→ **Assignment**: Below are entries with pictures among them; reproduce exactly, and only, the lines from the one containing "text: Require ->" down to the one containing "color: #3b82f6 ->", without the pictures.

Code change snippets:
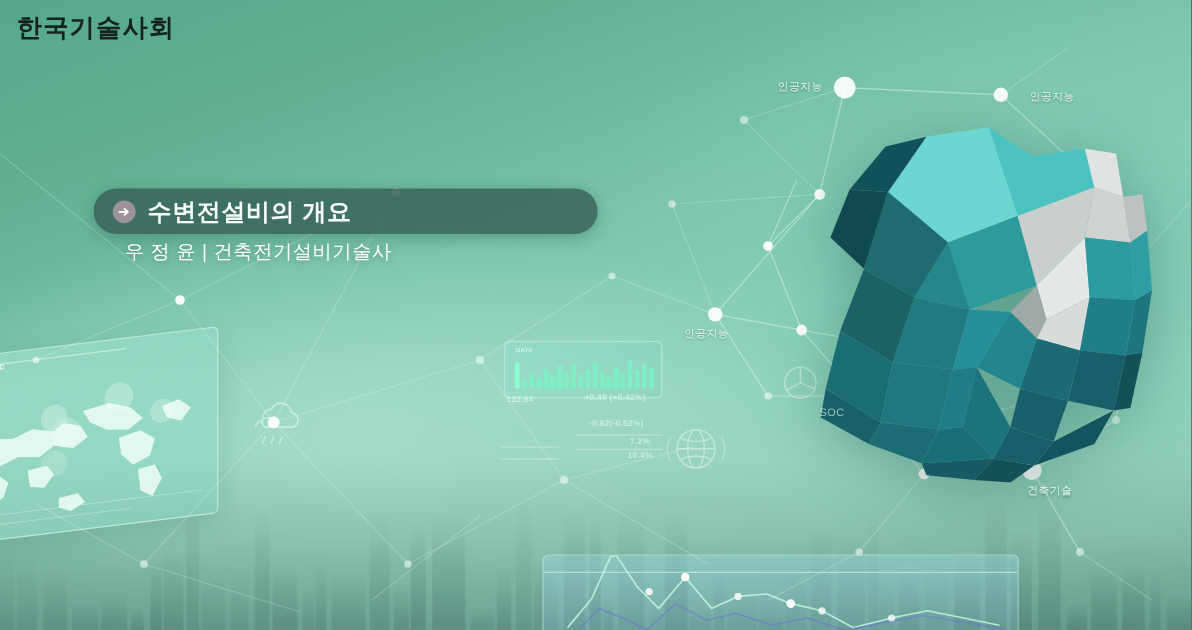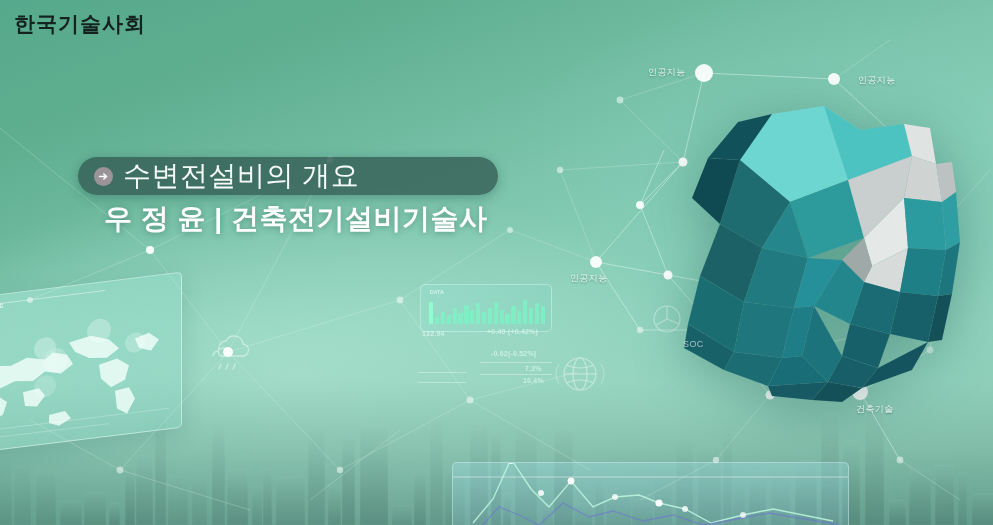"수변전설비의 개요" .subbar .subtext { font-size: 28px -> 20px; font-weight: normal -> bold }
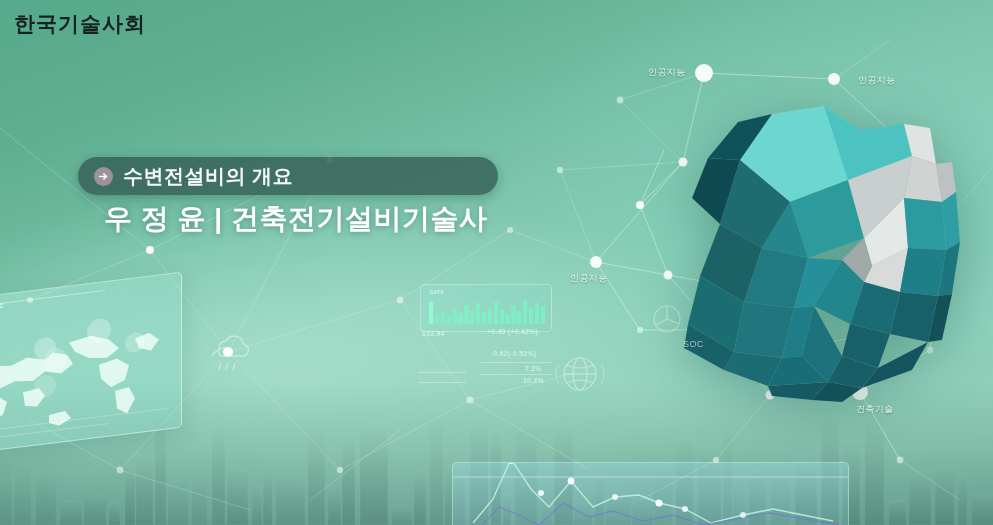"우 정 윤 | 건축전기설비기술사" .presenter { font-size: 28px -> 16px; font-weight: bold -> normal }
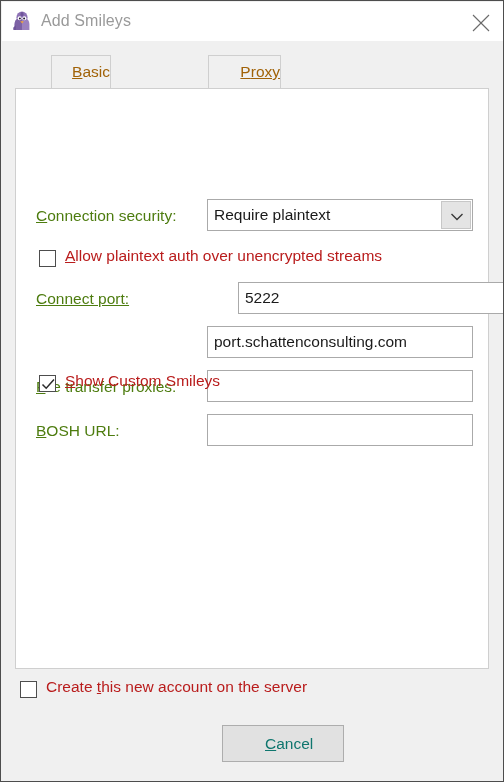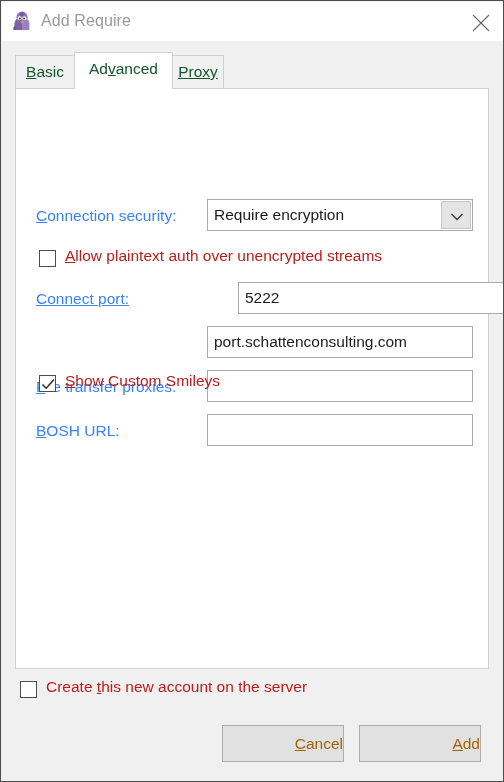"Add Require" div.title-text { text: Require -> Smileys }
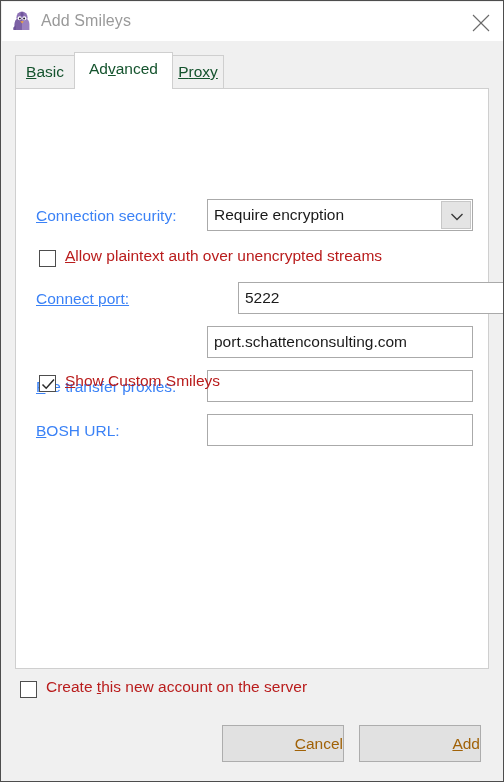"Basic" .tab { color: #14532d -> #a16207; margin-left: none -> 36px; text-align: center -> right }
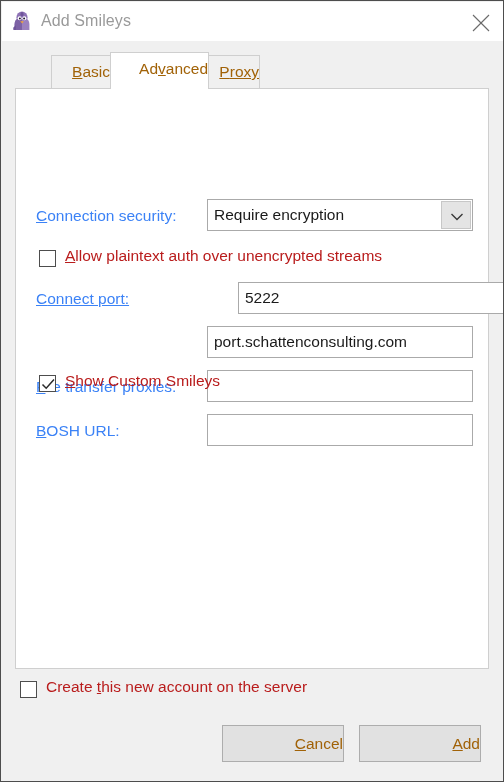"Advanced" div.tab { html: <div> <span>Ad<span>v</span>anced</span> </div> -> none }
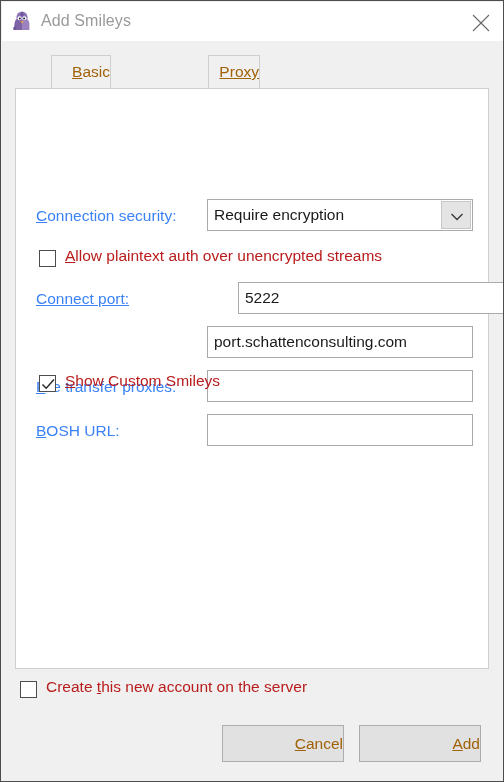"Proxy" #tab-proxy { width: 52px -> 73px }
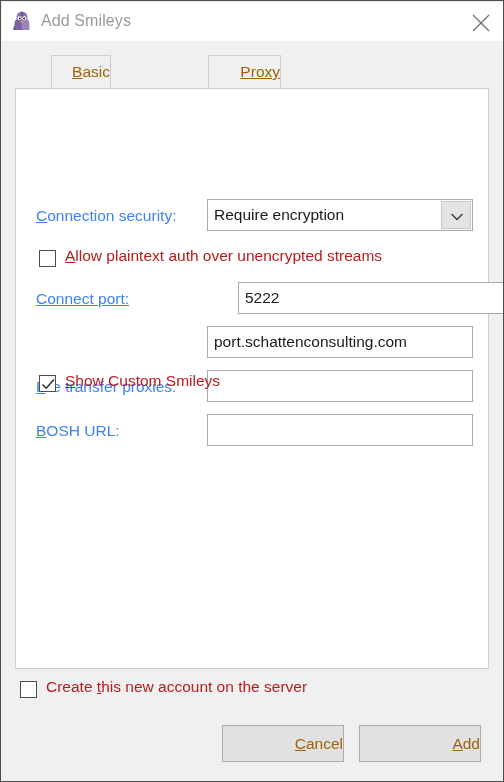"Connection security:" .row-label { color: #3b82f6 -> #4d7c0f }
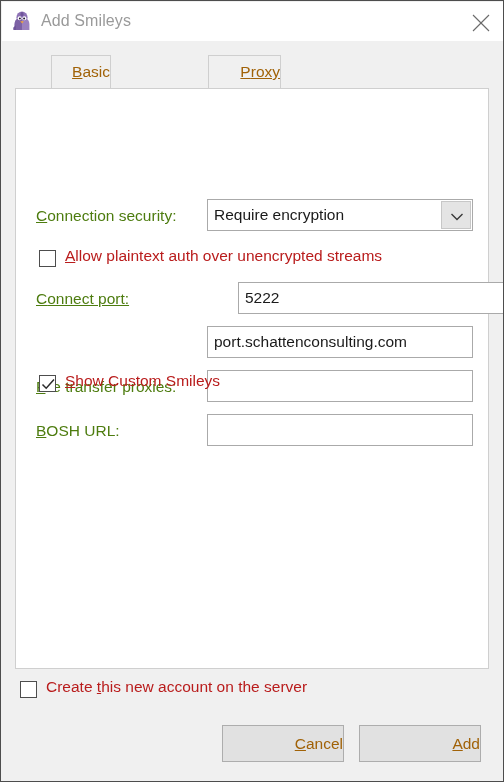"Require encryption" div.combo-text { text: encryption -> plaintext }
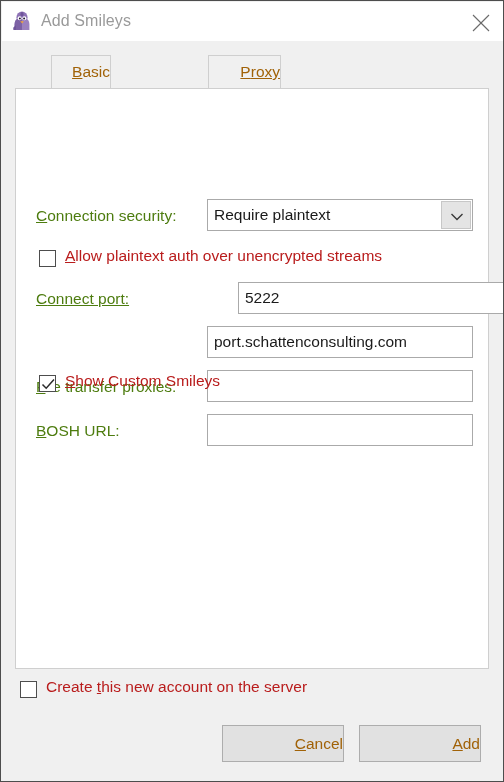"Cancel" .btn { color: #a16207 -> #0f766e; padding-left: none -> 42px; text-align: right -> left }
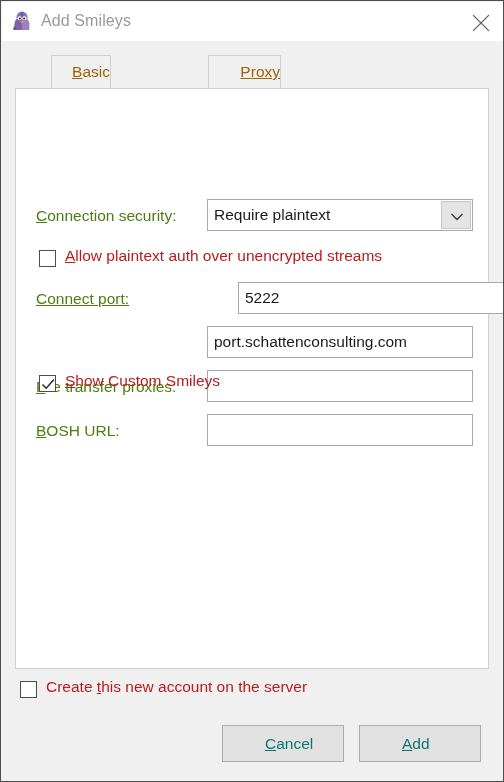"Add" div.btn { html: <div> <span><span>A</span>dd</span> </div> -> none }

→ **Answer below**:
"Add Require" div.title-text { text: Require -> Smileys }
"Basic" .tab { color: #14532d -> #a16207; margin-left: none -> 36px; text-align: center -> right }
"Advanced" div.tab { html: <div> <span>Ad<span>v</span>anced</span> </div> -> none }
"Proxy" #tab-proxy { width: 52px -> 73px }
"Connection security:" .row-label { color: #3b82f6 -> #4d7c0f }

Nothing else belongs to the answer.